El pasado 1° de diciembre, en Nueva York, los Gotham Film Awards se convirtieron en escenario de un momento visual inolvidable. La cantante y empresaria Rihanna reapareció en la alfombra roja con una propuesta estética maximalista y teatral, dejando atrás la sobriedad de sus últimas apariciones dominadas por el monocromo.
El conjunto elegido fue un vestido burbuja en un tono rosa vibrante de la marca Balenciaga, concebido por el diseñador Pierpaolo Piccioli.

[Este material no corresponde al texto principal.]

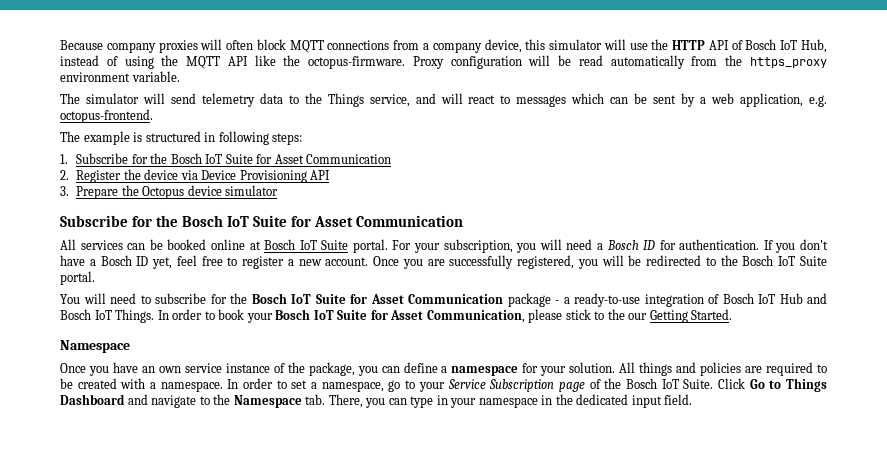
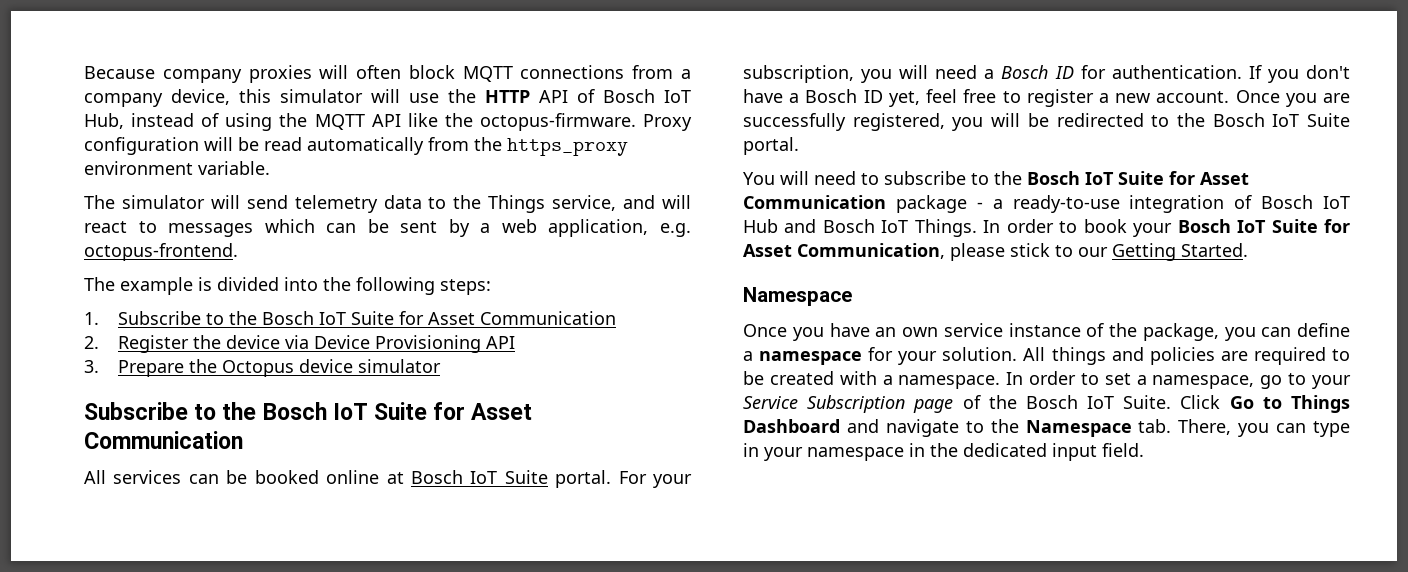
[145,131,216,142] structured in -> [217,277,351,291] divided into the
[131,154,148,164] for -> [206,313,225,325] to
[132,216,153,227] for -> [194,404,217,420] to
[210,294,227,304] for -> [971,173,989,185] to
[607,309,625,320] the -> (1073, 251) none

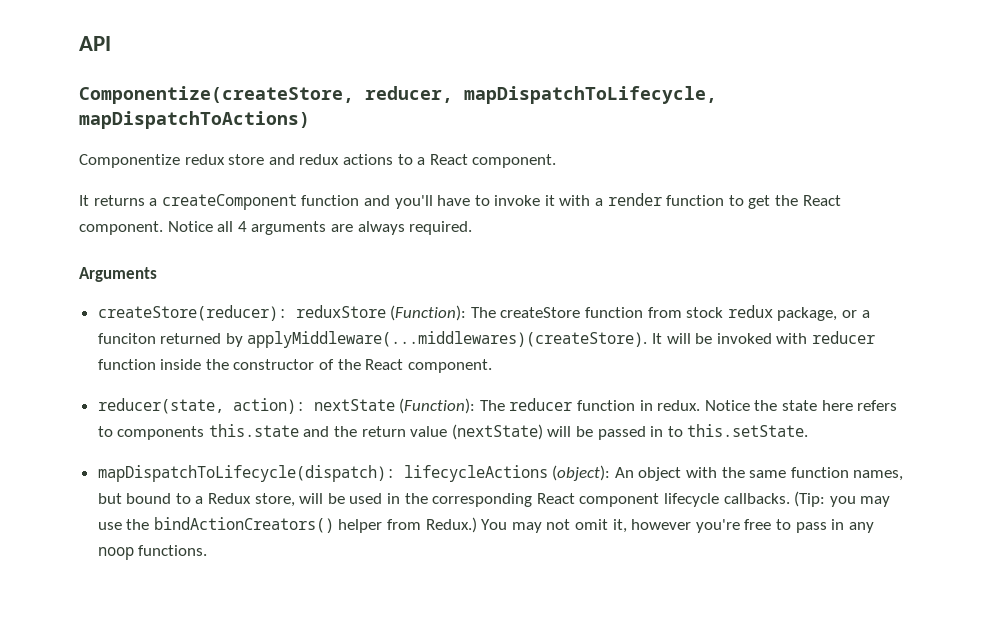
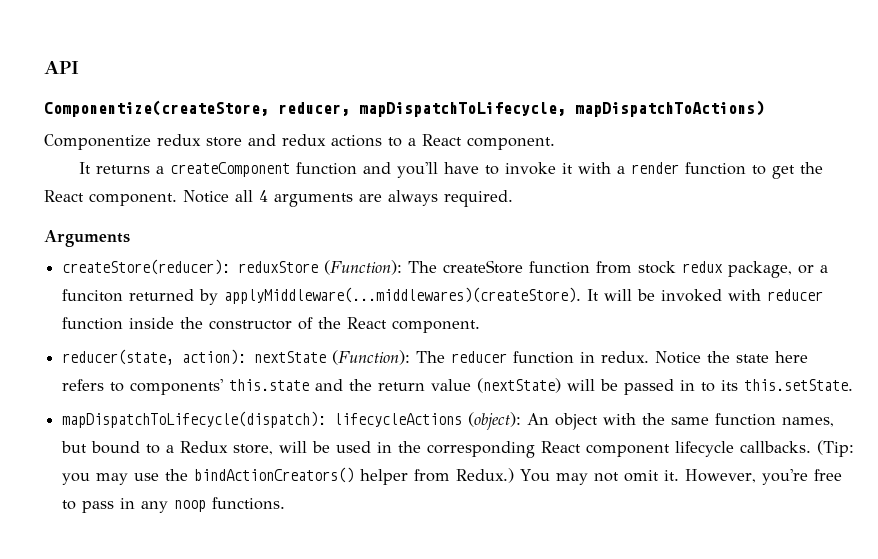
[117,426,205,440] components -> [130,379,224,395] components'
(683, 431) none -> [721,380,739,391] its
[612,519,692,533] it, however -> [664,469,757,483] it. However,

La pieza presentaba un corsé palabra de honor y una falda voluminosa que se extendía en una larga cola, reforzando un dramatismo digno de pasarela. Para rematar, el outfit incluyó unos guantes largos de cuero en color negro, joyería de gran formato y un sombrero con plumas suaves que completaba una silueta con un guiño romántico e inusual.
A su lado, el rapero A$AP Rocky, pareja de la artista, optó por un traje clásico de Chanel, en un elegante color negro, generando un contrapunto visual entre lo experimental y lo atemporal. Ese contraste potenció la narrativa de la aparición: una dupla sincronizada, pero jugando en dos registros de moda distintos.
Si bien la elección de Rihanna provocó elogios por su valentía estilística y su forma de contar historias a través de la moda, también generó conversación por sus proporciones exageradas y su tono fantasioso, un riesgo calculado que suele caracterizar su relación con el estilo. Lejos de pasar desapercibida, la artista volvió a dejar claro por qué sigue marcando la agenda de la moda y del pop: no solo viste prendas, construye momentos.
Este look no fue solo un atuendo; fue una reafirmación de identidad. A las puertas de un nuevo ciclo creativo, Rihanna recuerda que cerrar el año también puede ser abrir la puerta a formas más libres, lúdicas e intensas de expresión, tanto en la moda como en la narrativa visual.